===== Entries shown =====

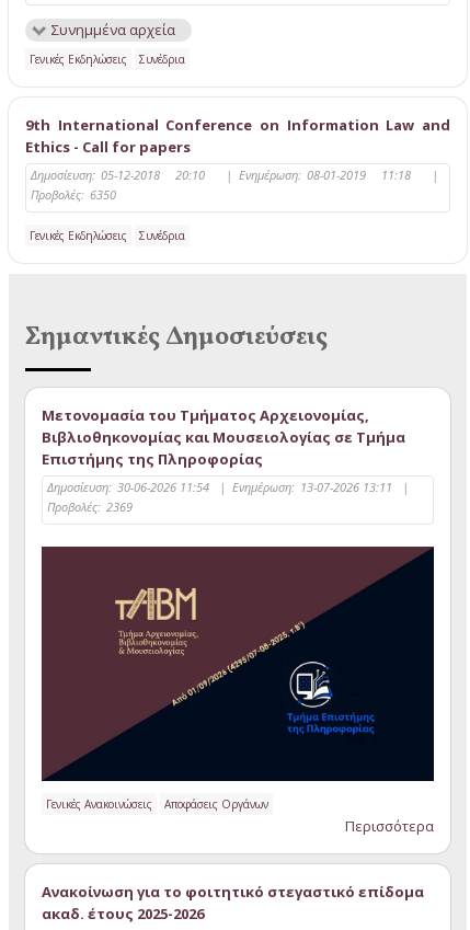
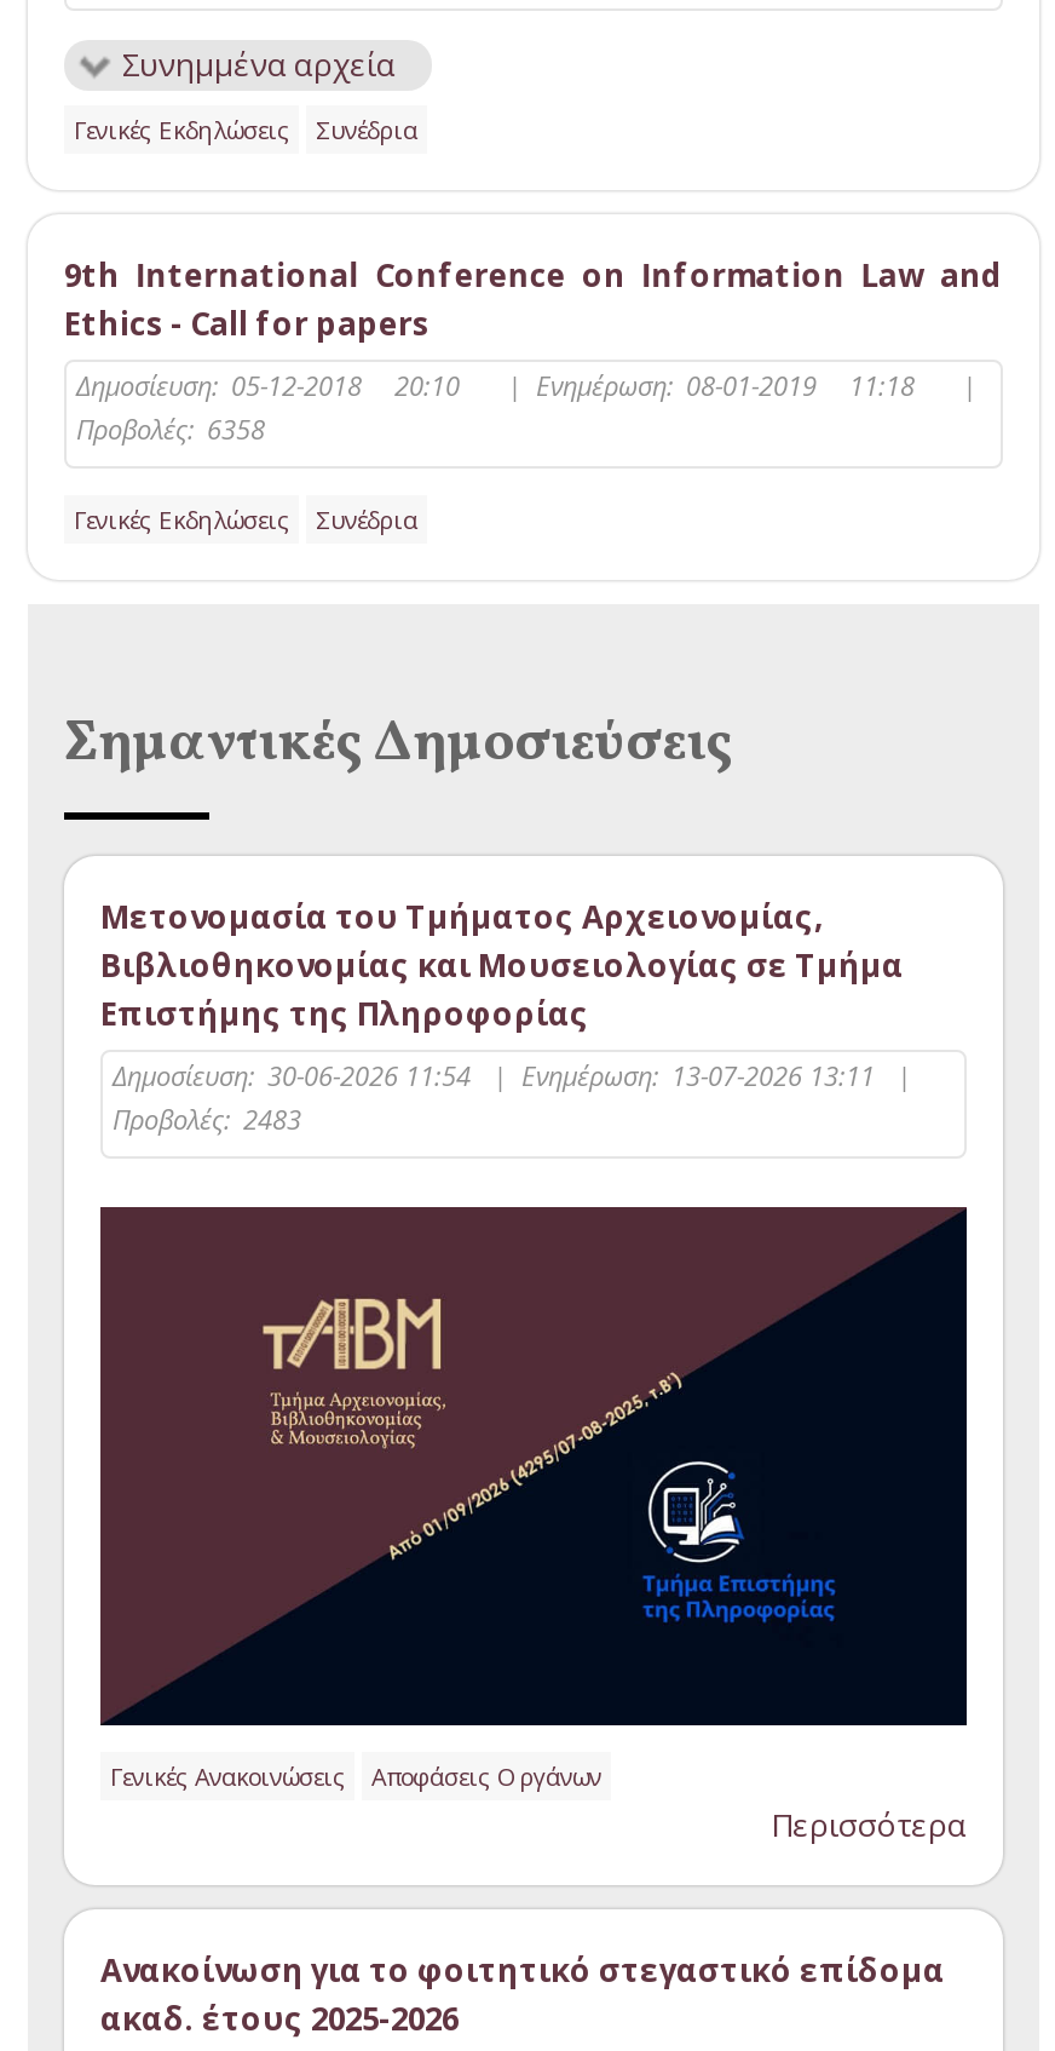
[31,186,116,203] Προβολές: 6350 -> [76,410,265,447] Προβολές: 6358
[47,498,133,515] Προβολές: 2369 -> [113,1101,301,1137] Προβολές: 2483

=====
===== Entries shown =====

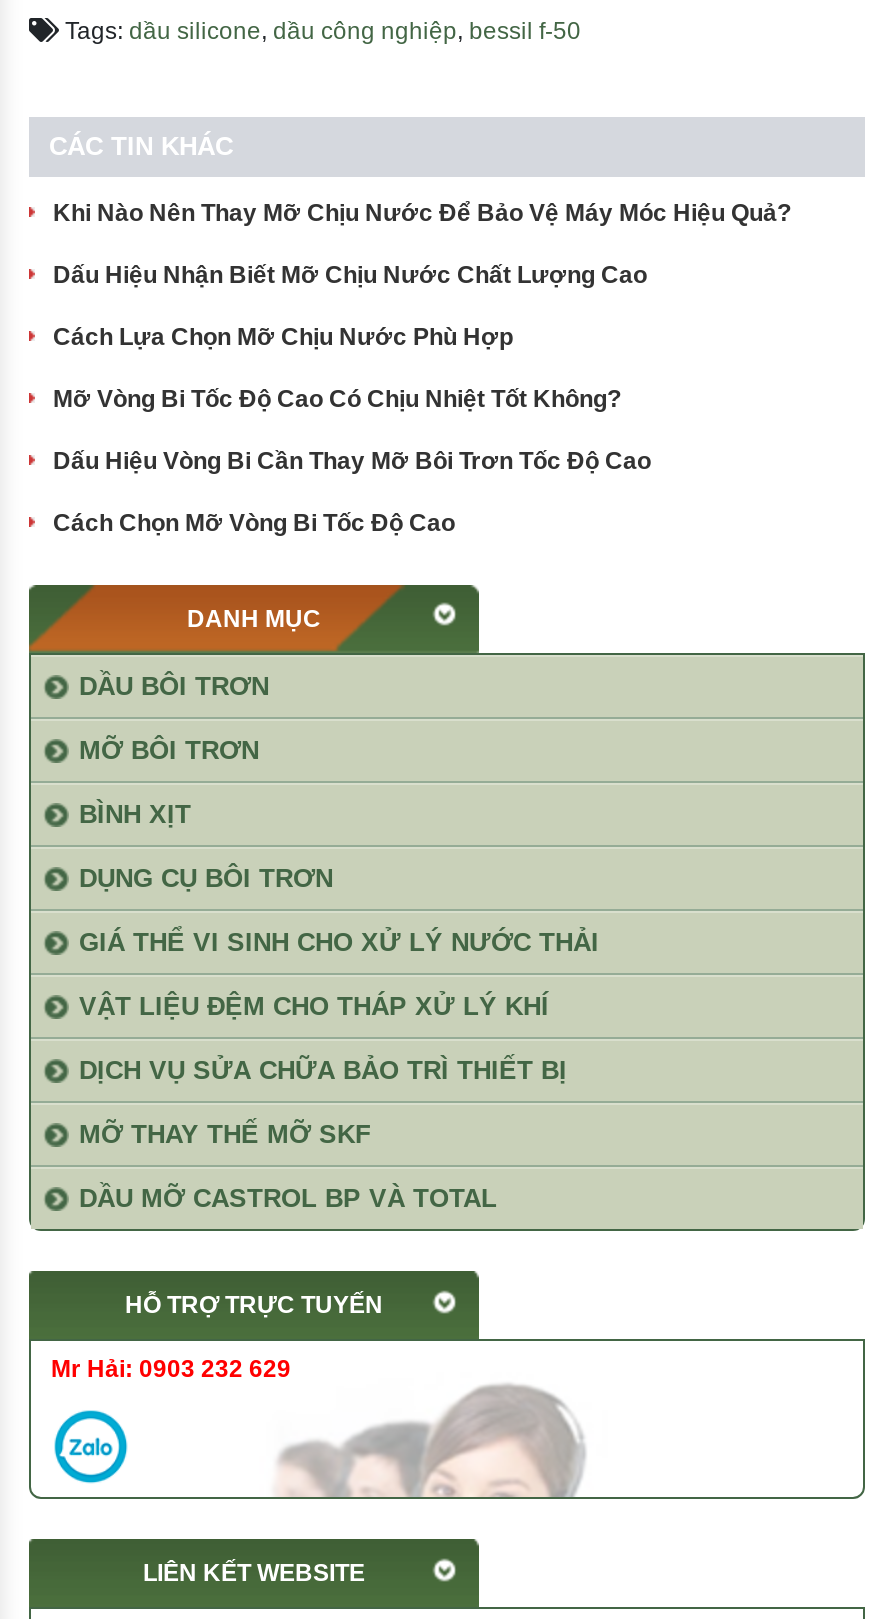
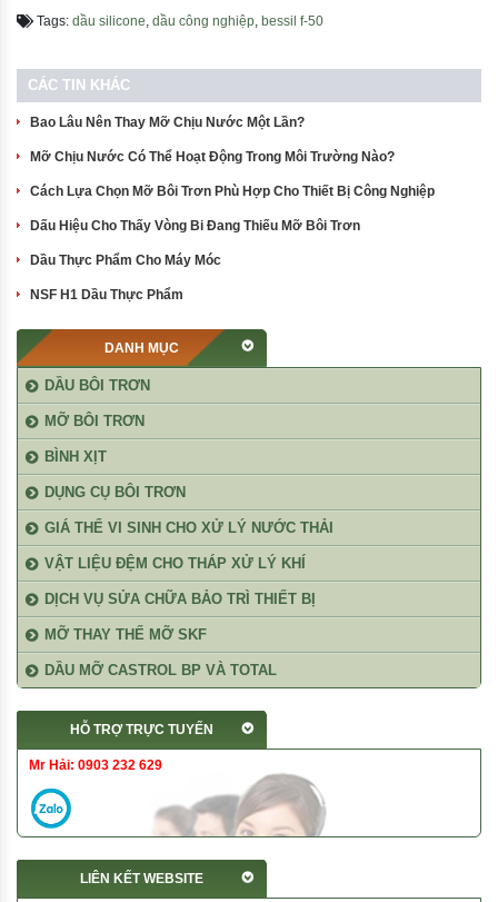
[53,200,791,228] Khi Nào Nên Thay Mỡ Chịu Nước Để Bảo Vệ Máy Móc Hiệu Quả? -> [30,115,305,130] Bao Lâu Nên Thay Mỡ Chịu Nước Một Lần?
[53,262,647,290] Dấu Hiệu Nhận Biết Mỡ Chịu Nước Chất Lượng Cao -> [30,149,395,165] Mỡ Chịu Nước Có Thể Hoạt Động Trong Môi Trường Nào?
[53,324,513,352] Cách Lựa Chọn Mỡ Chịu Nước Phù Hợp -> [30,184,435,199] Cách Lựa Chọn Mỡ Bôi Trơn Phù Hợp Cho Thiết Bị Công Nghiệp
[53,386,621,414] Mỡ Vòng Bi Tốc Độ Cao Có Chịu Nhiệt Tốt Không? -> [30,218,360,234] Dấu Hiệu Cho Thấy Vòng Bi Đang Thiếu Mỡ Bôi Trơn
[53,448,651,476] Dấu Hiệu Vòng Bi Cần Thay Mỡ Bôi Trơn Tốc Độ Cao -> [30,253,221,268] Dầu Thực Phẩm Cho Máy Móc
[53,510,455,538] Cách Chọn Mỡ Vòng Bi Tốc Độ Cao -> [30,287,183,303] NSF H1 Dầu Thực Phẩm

=====
===== Entries shown =====

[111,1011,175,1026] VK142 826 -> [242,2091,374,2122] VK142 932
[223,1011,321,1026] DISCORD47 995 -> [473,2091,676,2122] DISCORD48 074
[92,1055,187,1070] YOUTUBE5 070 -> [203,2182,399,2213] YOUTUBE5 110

=====

- Assignment
From the records above, print only the lines between the one holding "[31,186,116,203] Προβολές: 6350" and the one holding "[47,498,133,515] Προβολές: 2369", inclusive, exactly as they stand.

- Solution to the problem
[31,186,116,203] Προβολές: 6350 -> [76,410,265,447] Προβολές: 6358
[47,498,133,515] Προβολές: 2369 -> [113,1101,301,1137] Προβολές: 2483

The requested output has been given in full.